-- Data provided follows --
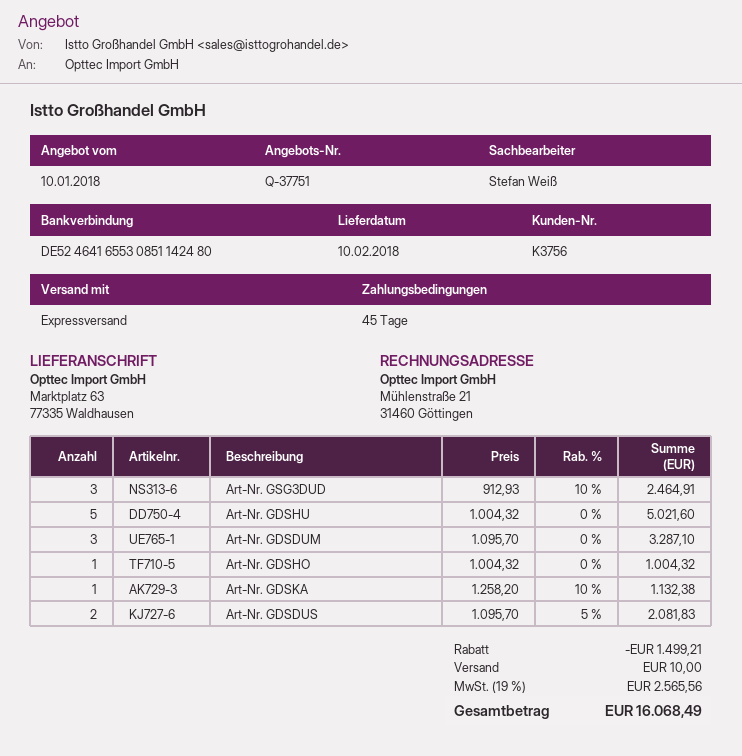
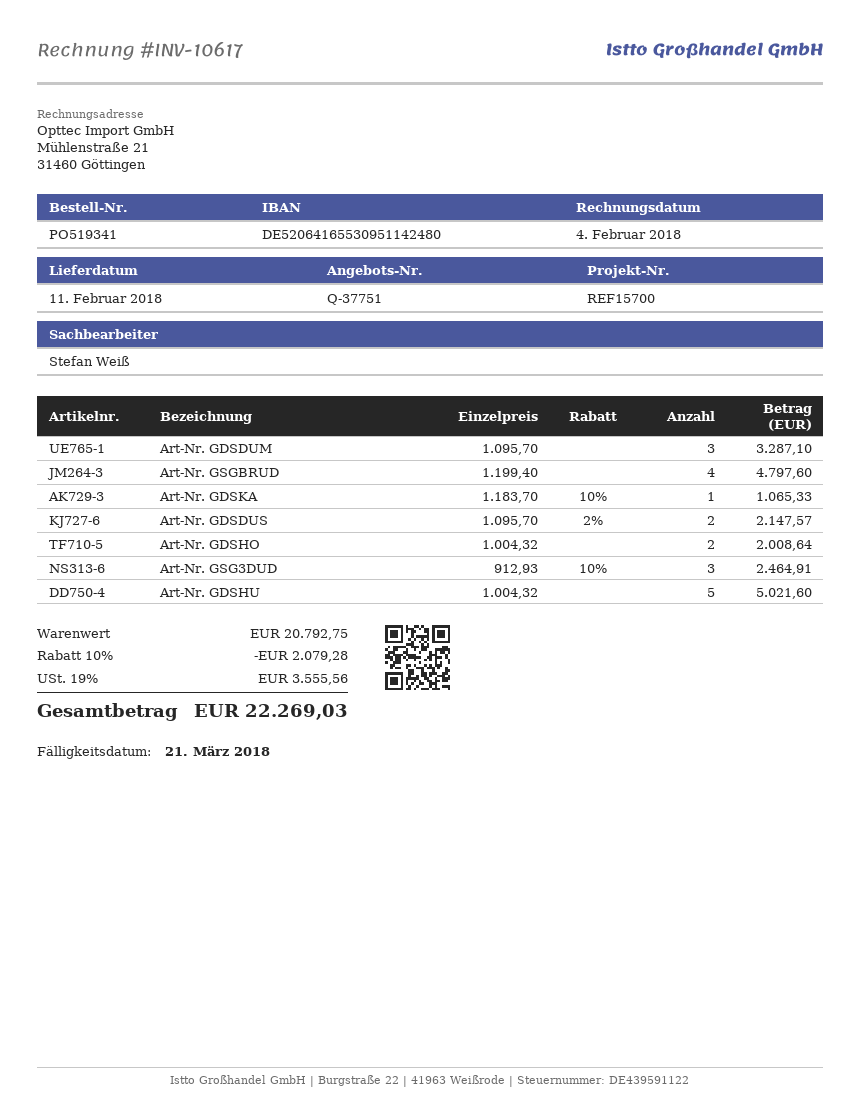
delivery date: 2018-02-10 -> 2018-02-11
bank account: DE52464165530851142480 -> DE52064165530951142480
Art-Nr. GDSHO: 1 x 1004.32 = 1004.32 -> 2 x 1004.32 = 2008.64
Art-Nr. GDSKA: 1 x 1258.20 - 10% = 1132.38 -> 1 x 1183.70 - 10% = 1065.33
Art-Nr. GDSDUS: 2 x 1095.70 - 5% = 2081.83 -> 2 x 1095.70 - 2% = 2147.57
Art-Nr. GSGBRUD: none -> 4 x 1199.40 = 4797.60
discount: 1499.21 -> 2079.28
shipping: 10.00 -> none
tax: 19% = 2565.56 -> 19% = 3555.56
total: 16068.49 -> 22269.03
-- Data provided concluded --
* **Problem to work on**:
Please output the entries above exactly, leaving out every picture.

* **Your response**:
delivery date: 2018-02-10 -> 2018-02-11
bank account: DE52464165530851142480 -> DE52064165530951142480
Art-Nr. GDSHO: 1 x 1004.32 = 1004.32 -> 2 x 1004.32 = 2008.64
Art-Nr. GDSKA: 1 x 1258.20 - 10% = 1132.38 -> 1 x 1183.70 - 10% = 1065.33
Art-Nr. GDSDUS: 2 x 1095.70 - 5% = 2081.83 -> 2 x 1095.70 - 2% = 2147.57
Art-Nr. GSGBRUD: none -> 4 x 1199.40 = 4797.60
discount: 1499.21 -> 2079.28
shipping: 10.00 -> none
tax: 19% = 2565.56 -> 19% = 3555.56
total: 16068.49 -> 22269.03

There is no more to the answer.